Lightning Network is a network of personal payment channels that bitcoin users can use without immediately adding the payments to the main bitcoin blockchain. They can simply create a channel between them and use the channel for transactions. The only time they need to interact with the main Bitcoin blockchain is when they need to close a channel.
The introduction of the Lightning network solves a number of problems. First, the users do not have to pay the fees associated with the transactions on the main Bitcoin blockchain. While these fees are not mandatory, when the Bitcoin network has a lot of transactions, it is likely that the miners will be processing the transactions that come with fees first, causing a delay in processing of the transactions that do not come with fees included in them. Second, the network solves the issue of speed. A transaction on the Bitcoin network needs at least 6 confirmations. A confirmation is when at least one block on the main blockchain references the transaction, be it directly or via a linked hash. Because the Bitcoin network aims at creating a block of the Bitcoin blockchain every 10 minutes by design, it may take up to an hour for users to receive six confirmations. While this may work for those who transact in Bitcoins occasionally, it doesn’t work for points of sale that process a lot of transactions and prefer to convert the cryptocurrency into fiat money quickly to avoid the risks associated with Bitcoin volatility.
The Lightning Network is a peer-to-peer network, which means that if John has a channel with Tom and Tom has a channel with Ann, John can send money to Ann using the John-Tom and Tom-Ann channels, also without touching the main Bitcoin blockchain.
Because the participants of the transactions on the Lightning Network do not have to interact with the mail blockchain, the transactions can happen almost instantly. The users are paying each other directly, so the network allows the individuals and organizations send payments without using a third party such as a bank. The lightning network also reduces the amount of work that the miners on the main blockchain have to do.
Channels on the network can stay open for any amount of time, meaning that if two parties believe that they will need to participate in a transaction with each other in the future, they can simply keep the channel open. There are no fees or mandatory waiting periods associated with channels on the Lightning Network.
At the same time, if the parties choose to do so, they can choose a channel between them immediately. In this case, the parties will have to wait for confirmations from the main Bitcoin blockchain to make sure that the channel closes in a manner acceptable to both parties. If one party tries to close a channel and steal money from it, the other party has a period of time during which it can act and block the transaction. Users can also choose to introduce a third party to this step for the purpose of transaction verification but they don’t have to do so.
Just like the Bitcoin network itself, the Lighting Network treats security of the users, the funds and the transactions extremely seriously. Users can encrypt the routing information, preventing nodes processing the transaction from knowing anything about the participants of the transaction.
The network also gives its users an opportunity to route payments over several blockchains, including altcoin blockchains and altcoin destinations. The only condition here is that all the participants of the route need to support the same hashing algorithm and be able to use and create hash locks and time locks.

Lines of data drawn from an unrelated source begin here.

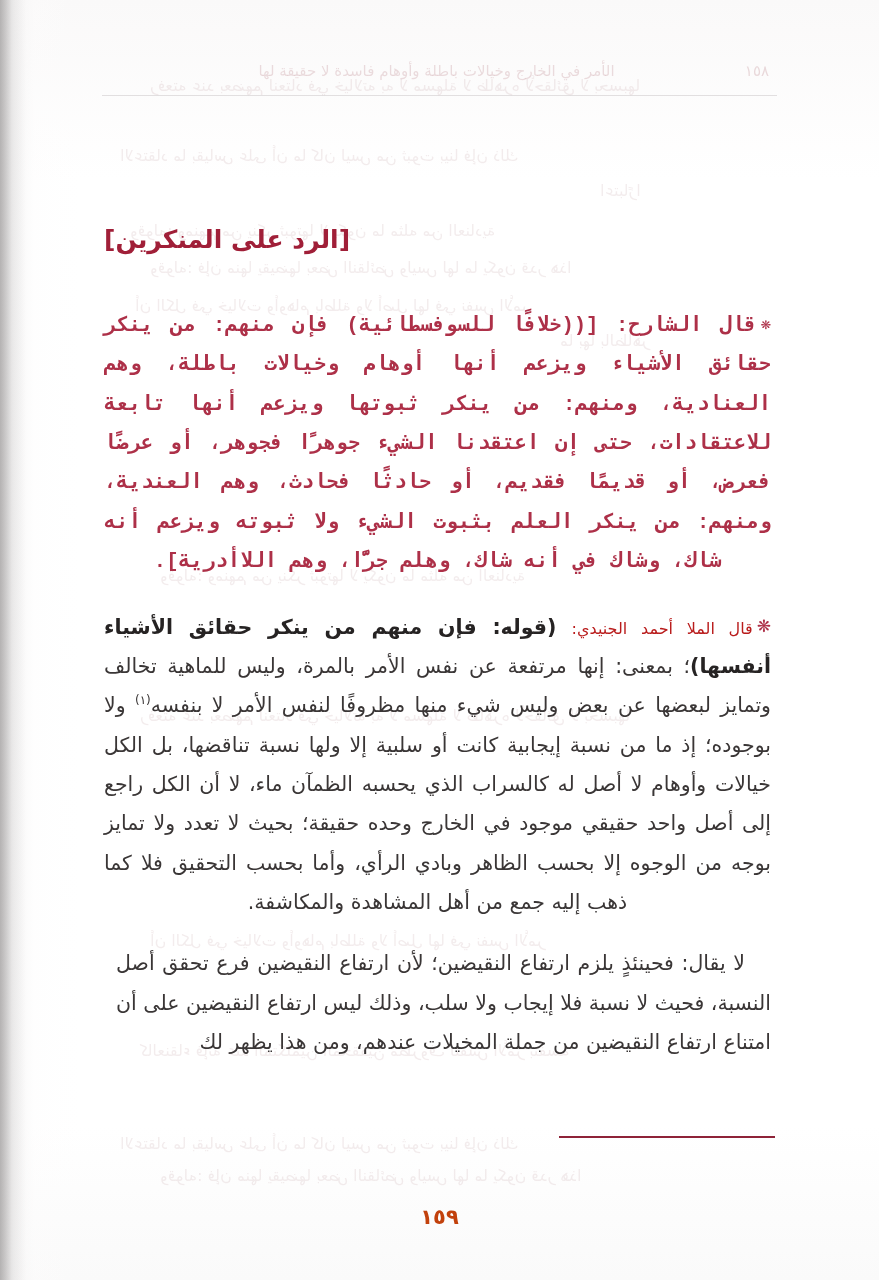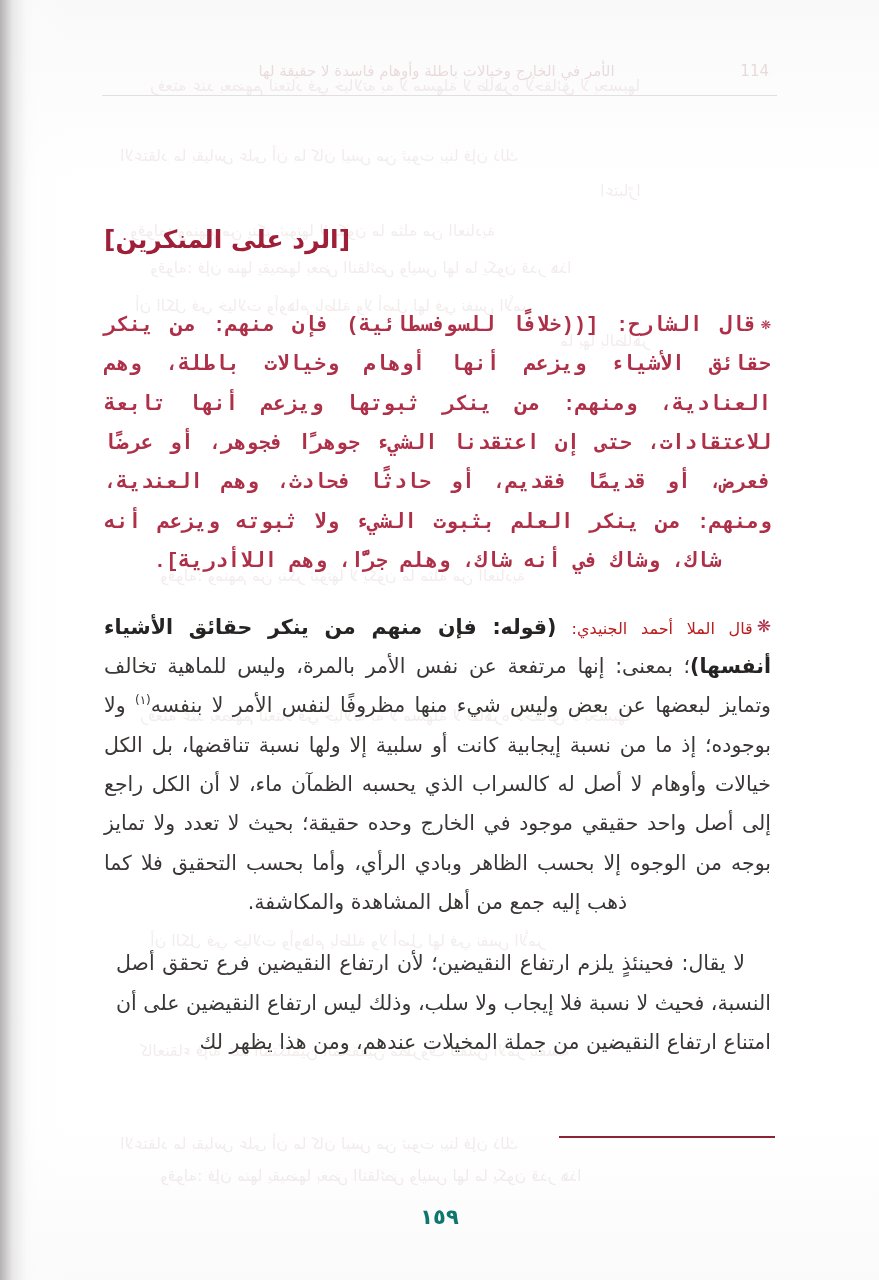--- a/index.html
+++ b/index.html
@@ -223,7 +223,7 @@
 
   <div class="running-head">
     <span class="rh-text">الأمر في الخارج وخيالات باطلة وأوهام فاسدة لا حقيقة لها</span>
-    <span class="rh-num">114</span>
+    <span class="rh-num">١٥٨</span>
   </div>
   <div class="head-rule"></div>
 

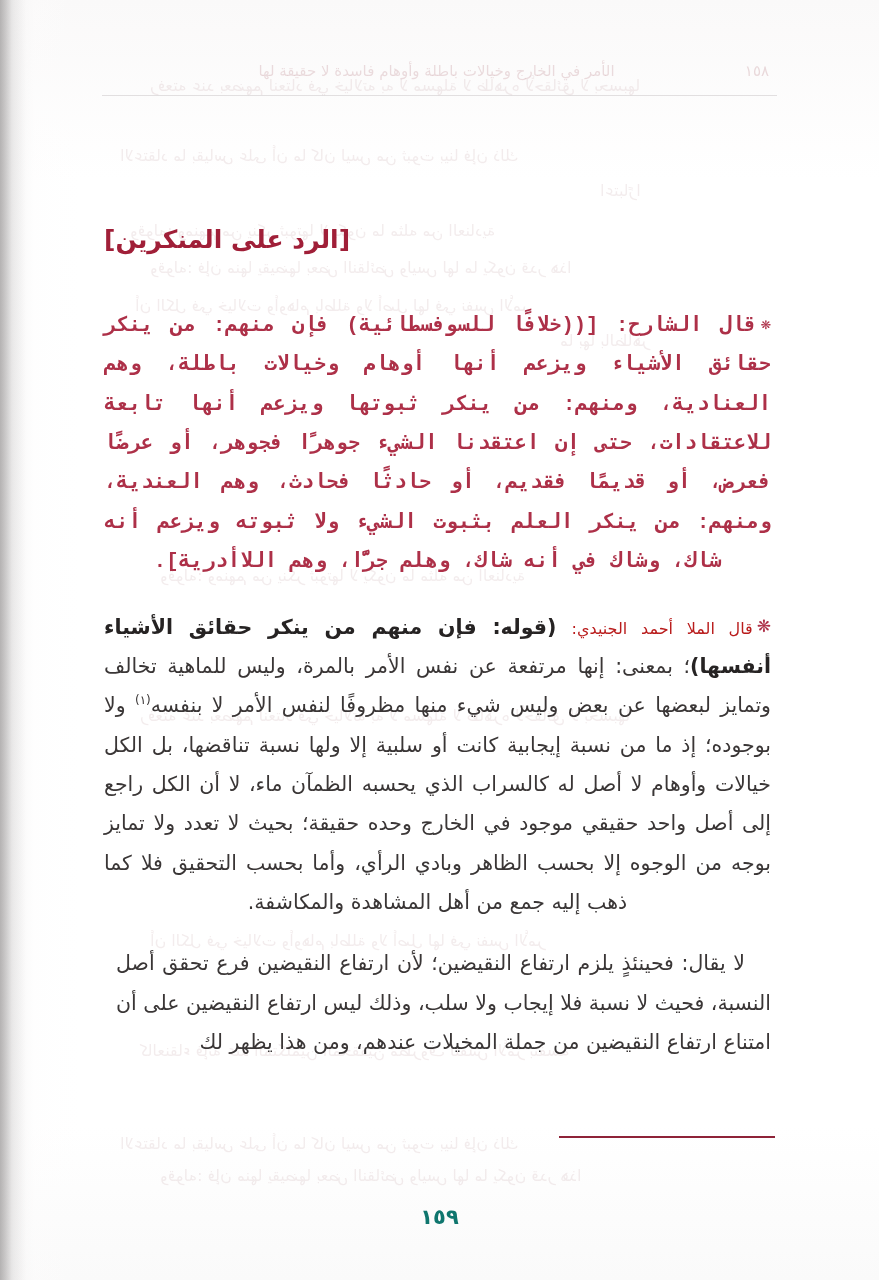--- a/index.html
+++ b/index.html
@@ -191,7 +191,7 @@
     left: 0;
     right: 0;
     text-align: center;
-    color: #0f766e;
+    color: #c2410c;
     font-size: 21px;
     font-weight: bold;
     letter-spacing: 1px;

Finally, the Lighting network can support payments that are less than one satoshi. Satoshi is the smallest unit of bitcoin. It is equal to one hundred millionth of a coin on the Bitcoin network. While this may seem like a really small number (at the price of Bitcoin at USD$15,000, a Satoshi would be USD$0.00015, meaning that 1 cent is 66.6 Satoshis), as the value of Bitcoin keeps going up, people may need to use amounts less than one Satoshi and the Lighting Network would be able to accommodate such payments, too.